My important place【D.Gray-man】
第44章 水魚の詩(うた)
「体の痛みはまだあるか」
「……ないです」
「ならいい」
雪の体から剥いだ包帯を捨てて、一歩距離を取って下がる。
唖然と首を横に振る雪の体を頭から足先まで見渡して、やっと満足のいく結果に頷いた。
前もAKUMAのウイルスを取り込んだ雪の体を、俺の血で治したんだ。
瀕死でもない傷なら、綺麗に治せて当たり前だったか。
「…すご……って違う!」
「あ?」
なのに雪は喜ぶどころか、顔を青くして強く首を横に振ってきた。
なんだ急に。
「だ、駄目だよこんなことしたら…ッ」
「は?なんでだよ」
「今の私は前の私と立場が違うんだから!」
んなもん知ってる。
だからなんなんだよ。
「"ノア"って括りにされてるのに…っそんな私をユウが第二使徒の力で治癒したなんて知られたら、色々問題が…っ」
「んなもん黙ってりゃバレないだろ」
「バレるから!こんな短時間で完治なんてしたら絶対バレる!」
「治るかもしんねぇだろ。お前ノアなんだし」
「え、何その適当さ。私にそんな能力ないからねっ?」
「あるかもしんねぇだろ。お前が知らないだけで。すげぇな、流石ノアは超人だって言われてるだけある」
「適当!なんかすっごく適当!そしてすっごく棒読み!」
一人慌てて騒ぎ立てる雪に、そんなことかと溜息をつく。
「ユウはもっと事の重大さを自覚するべきだと思う…ッそんな軽いことじゃ───」
「ったく、うだこだうっせぇな」
事の重大さをわかってねぇのは自分だろ。
今回は命に別状なかっただけで、またイノセンスに襲われた時に同じ結果に至る確証なんてない。

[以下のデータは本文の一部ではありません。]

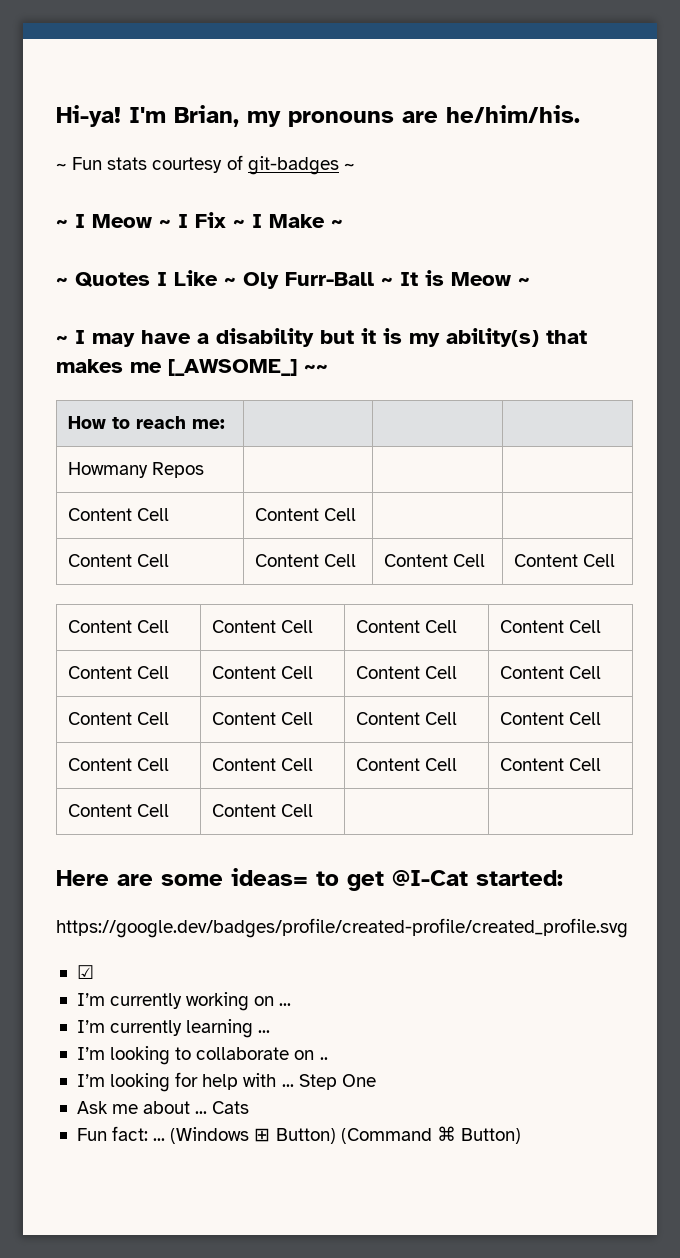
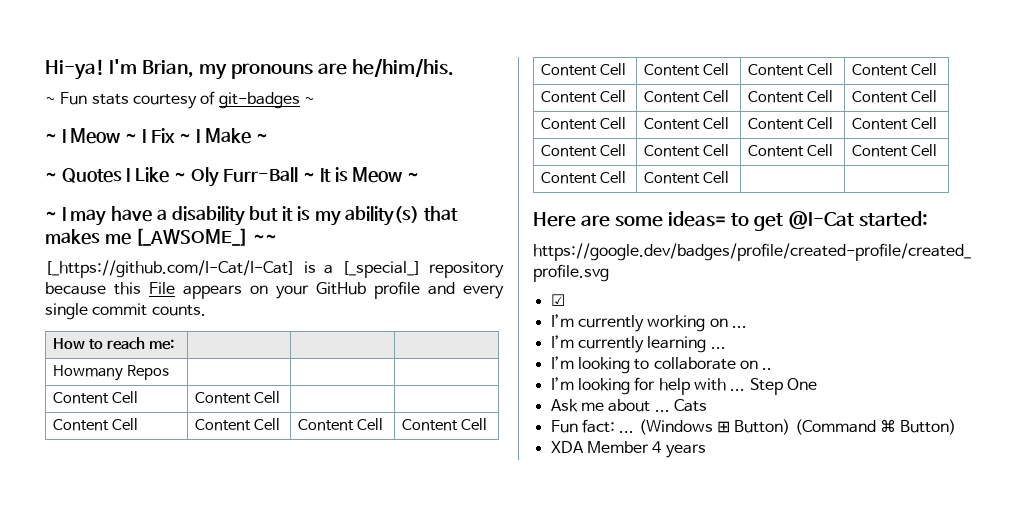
+ [_https://github.com/I-Cat/I-Cat] is a [_special_] repository because this File appears on your GitHub profile and every single commit counts.
+ XDA Member 4 years

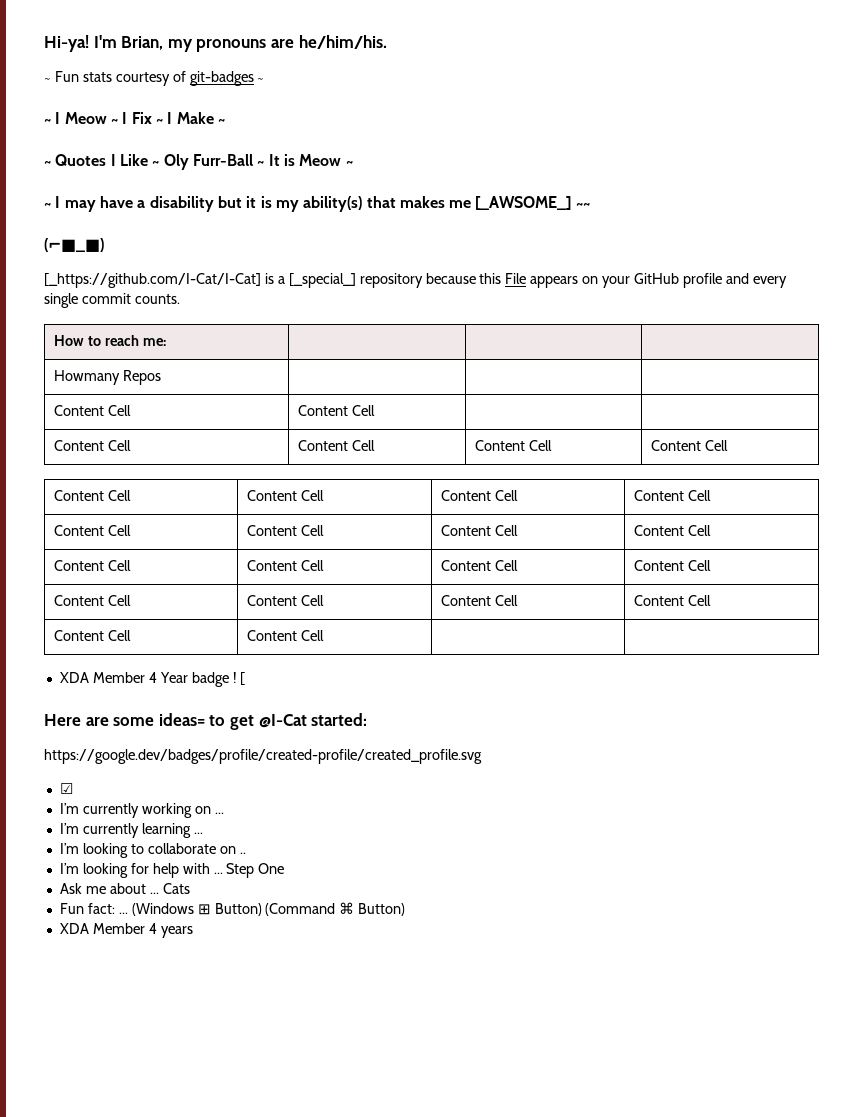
+ (⌐■_■)
+ XDA Member 4 Year badge ! [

人間にとってAKUMAウイルスが死の毒みたいに、ノアにとってイノセンスも毒物みたいなもんだ。
溶けた六幻の刃を体内に取り込んだスキン・ボリックは、それで命を削られ最後には死に至った。
同じことが雪に起きない確証なんてない。
そうなったら俺の血だって効かない。
…そうなってからじゃ全部遅いんだよ、阿呆。